Because Inception's story is complicated as all get-out, the movie benefits from having its characters all be fairly straightforward and played by distinctive and familiar actors.  Once again, after the wonderful Shutter Island, DiCaprio finds himself as a man who can't trust his surroundings as he runs from an unspeakable secret.  But Cobb is almost entirely shorn of the trademark Leo cockiness, and even his confidence barely hides a weary desperation.  And when his secret comes out, it lives up to the hype.  Page has a great chance here to show how far from the hipster Juno she can play and she's great as the conscience of the team.  Watanabe is a mountain of charisma and actually manages to make you root for a guy who's trying to move Heaven and Earth for a business advantage.  Hardy also oozes cool and Gordon-Levitt does a great job of seeming comfortable with and knowledgeable about a job that's pure fantasy.  Murphy fleshes out a pivotal role skillfully, making sure we assume that whatever's best for Saito's bottom line is also best for Fischer's soul.  And Cotillard is perfectly pitched as a phantom who looks like Cobb's late wife but is really nothing but the self-loathing of guilt incarnate.
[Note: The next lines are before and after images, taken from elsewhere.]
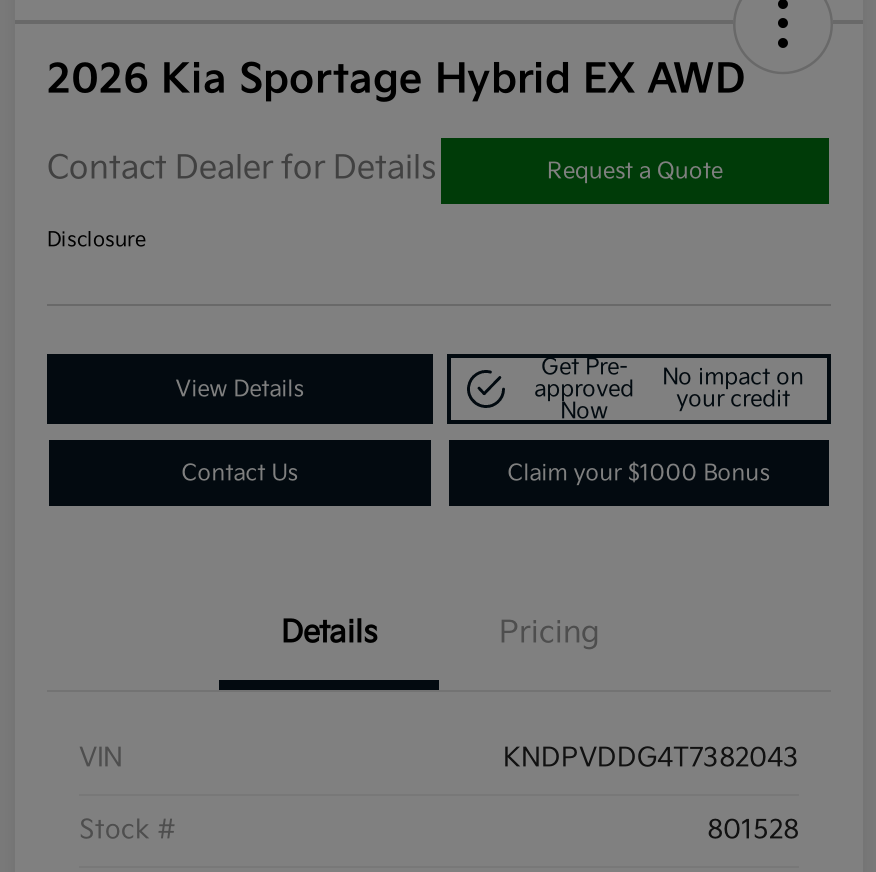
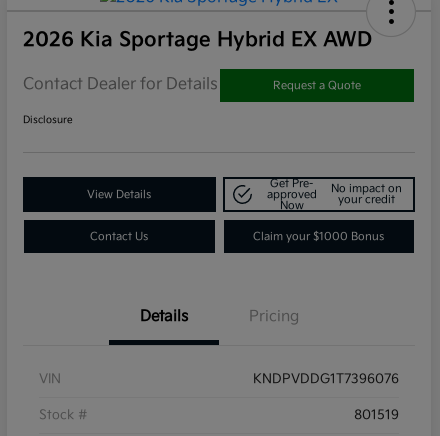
- KNDPVDDG4T7382043
+ KNDPVDDG1T7396076

- 801528
+ 801519
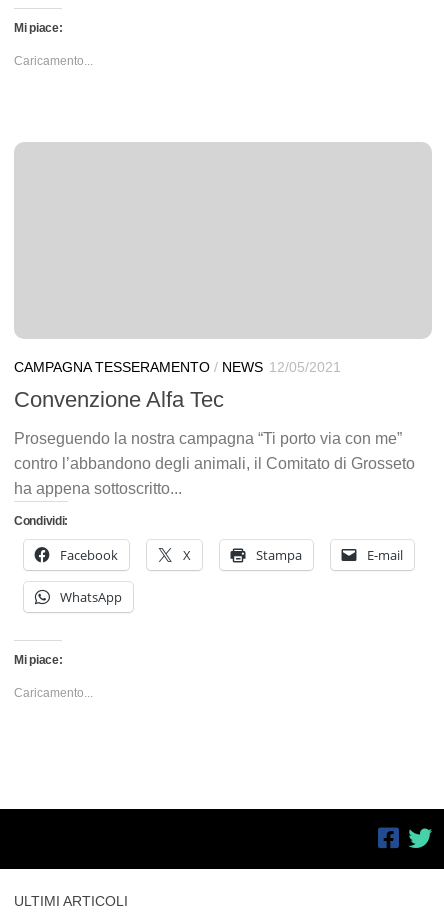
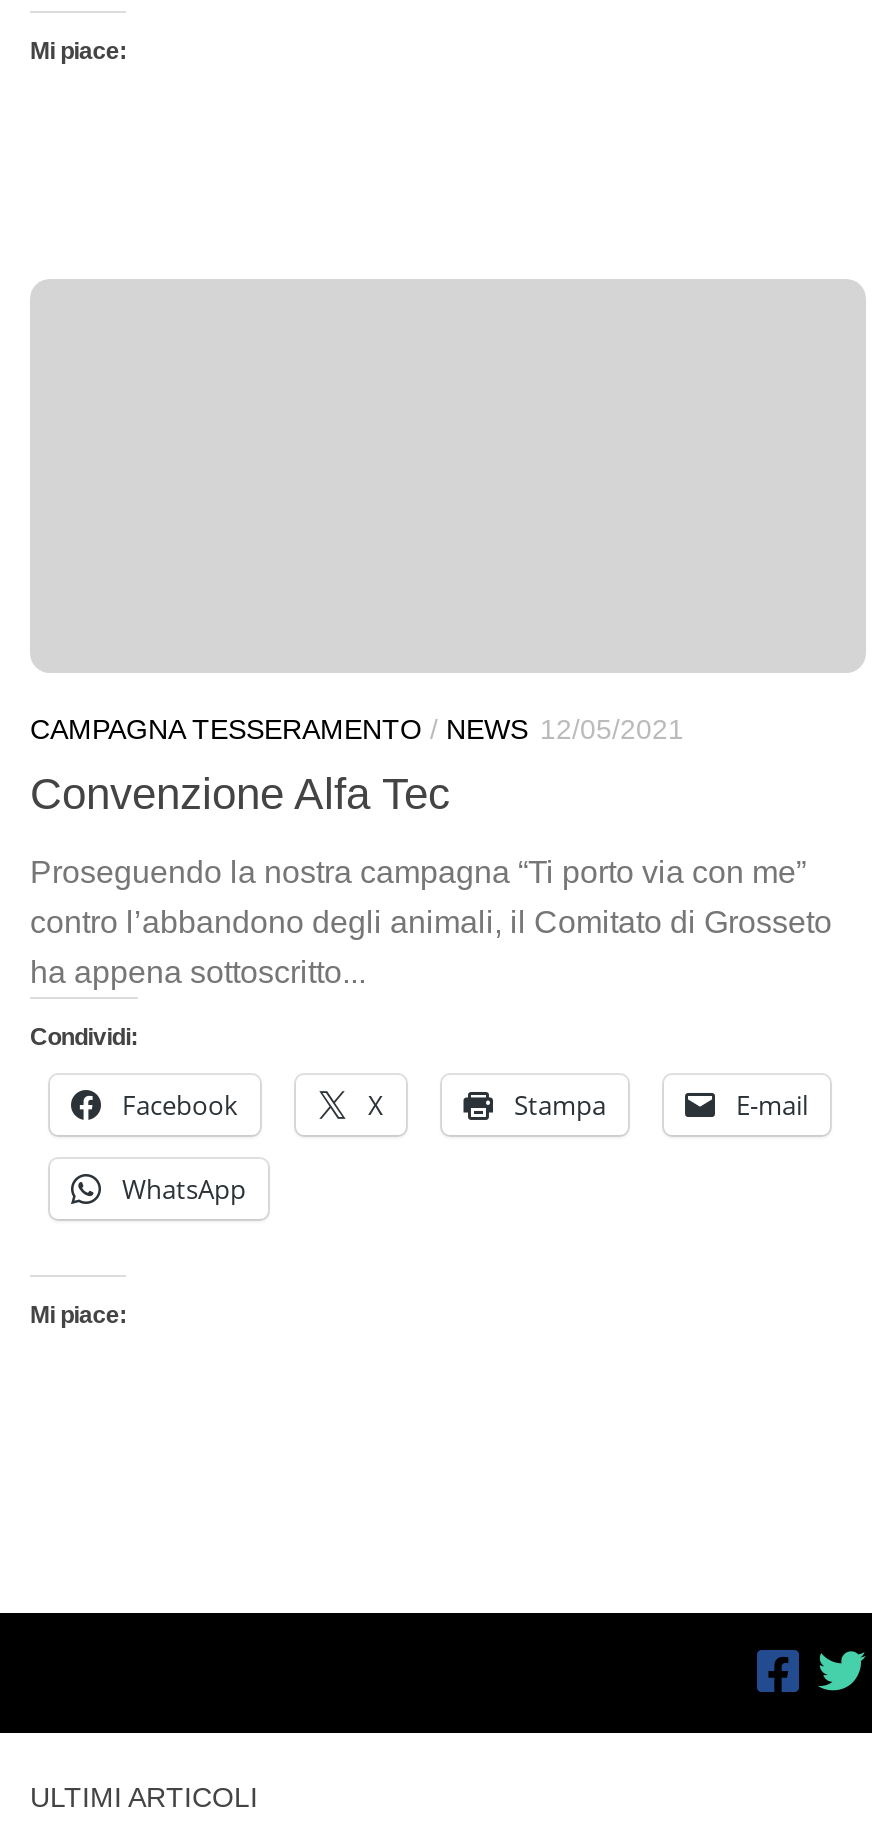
- Caricamento...

- Caricamento...
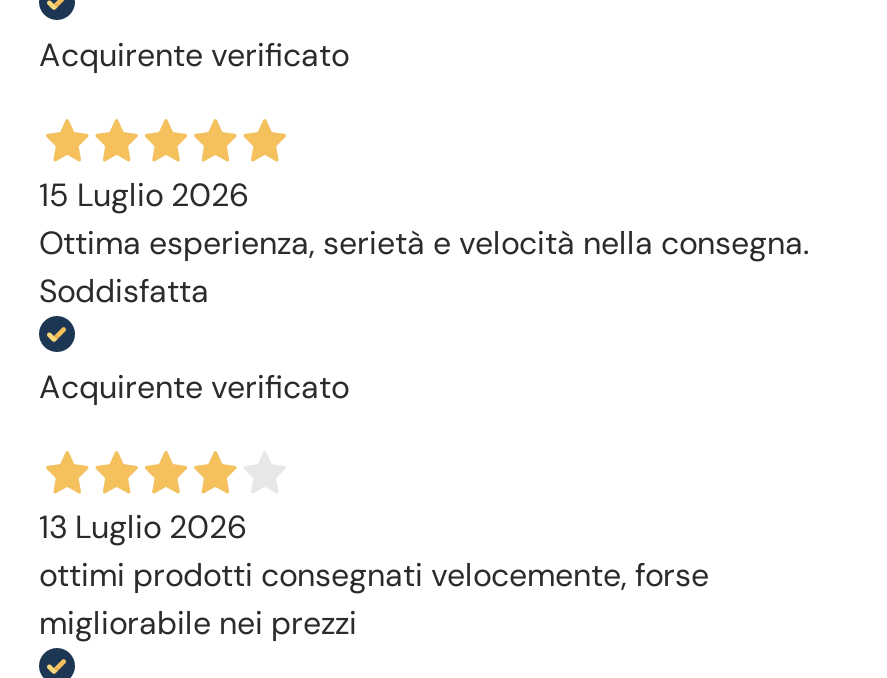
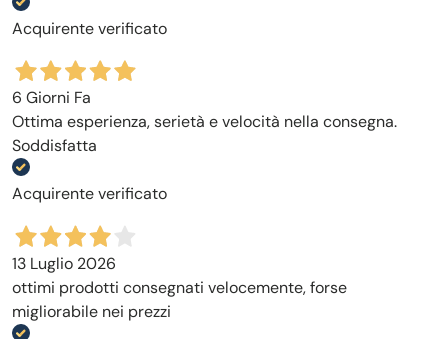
- 15 Luglio 2026
+ 6 Giorni Fa
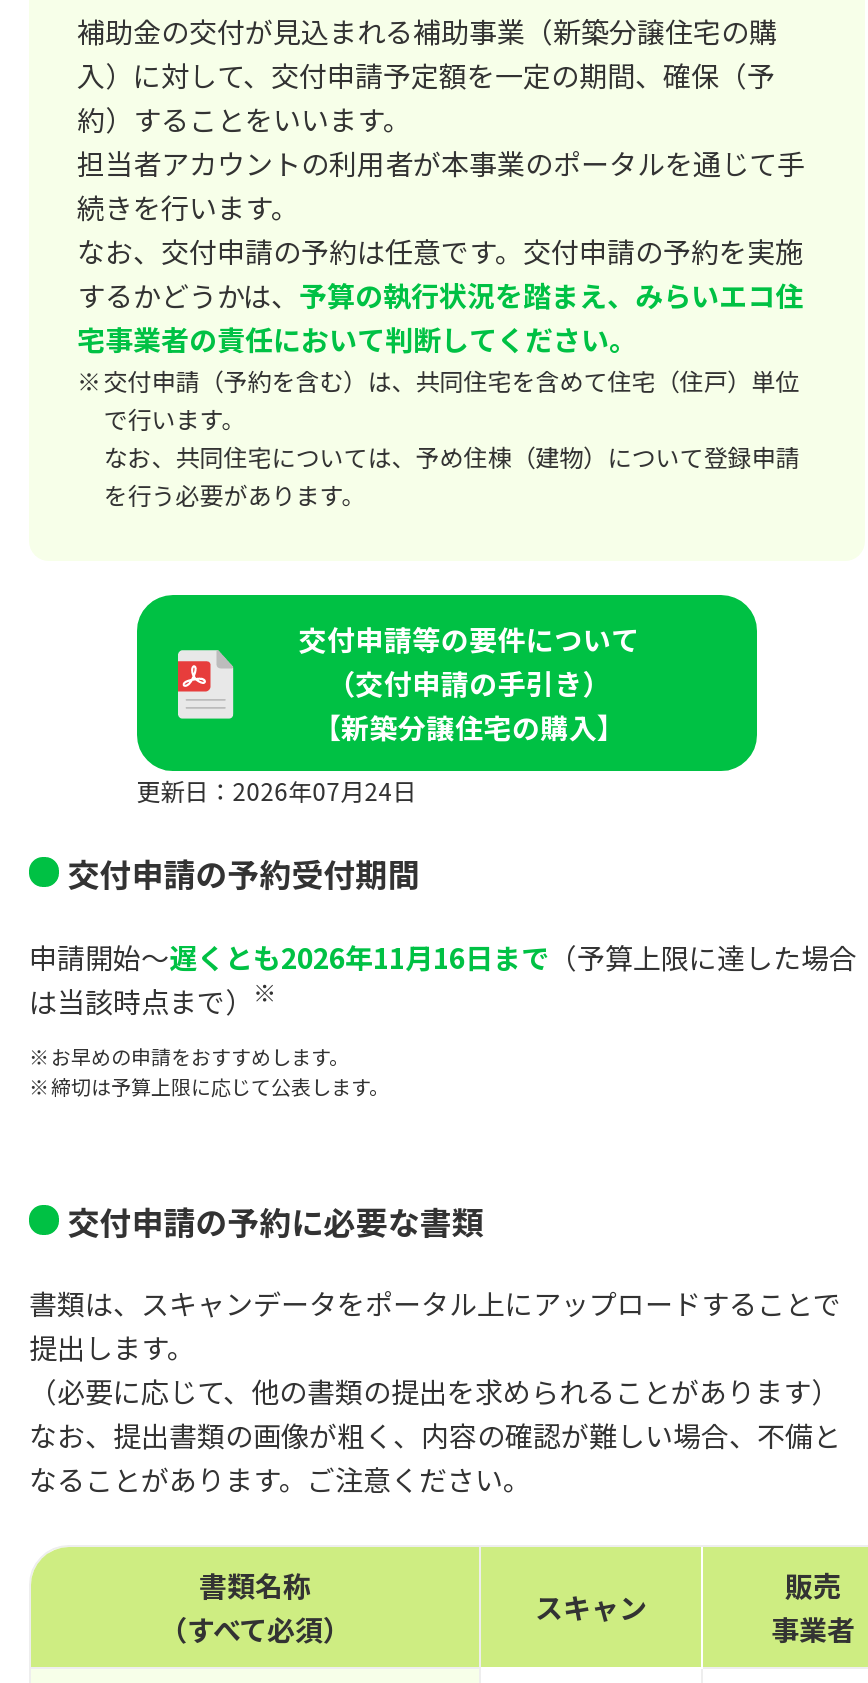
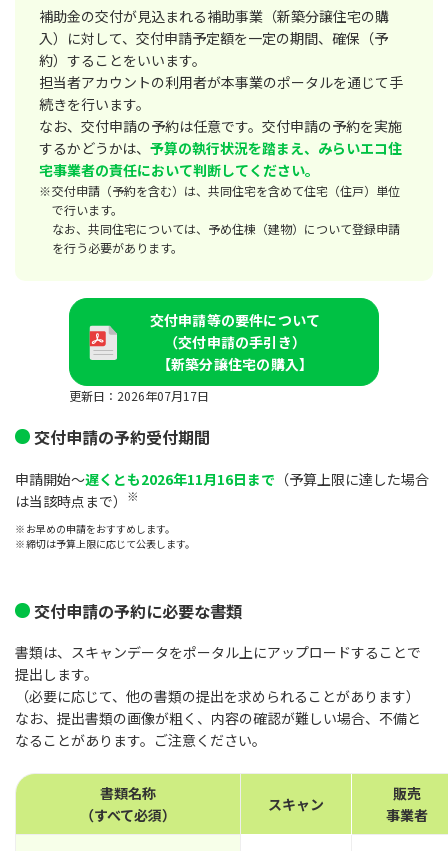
- 更新日：2026年07月24日
+ 更新日：2026年07月17日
Inception may not be Nolan's best film, in fact it's not even one of his top 3, but it further underscores that not only is he one of the most talented writer/directors of his generation, but also can be trusted to deliver top-shelf results under the spotlight of sky-high expectations as well as anyone.  I'm grateful to be treated to another of his unique visions, and now I can't wait for that next Batman movie.  If everyone worked this way, we'd all be happier moviegoers.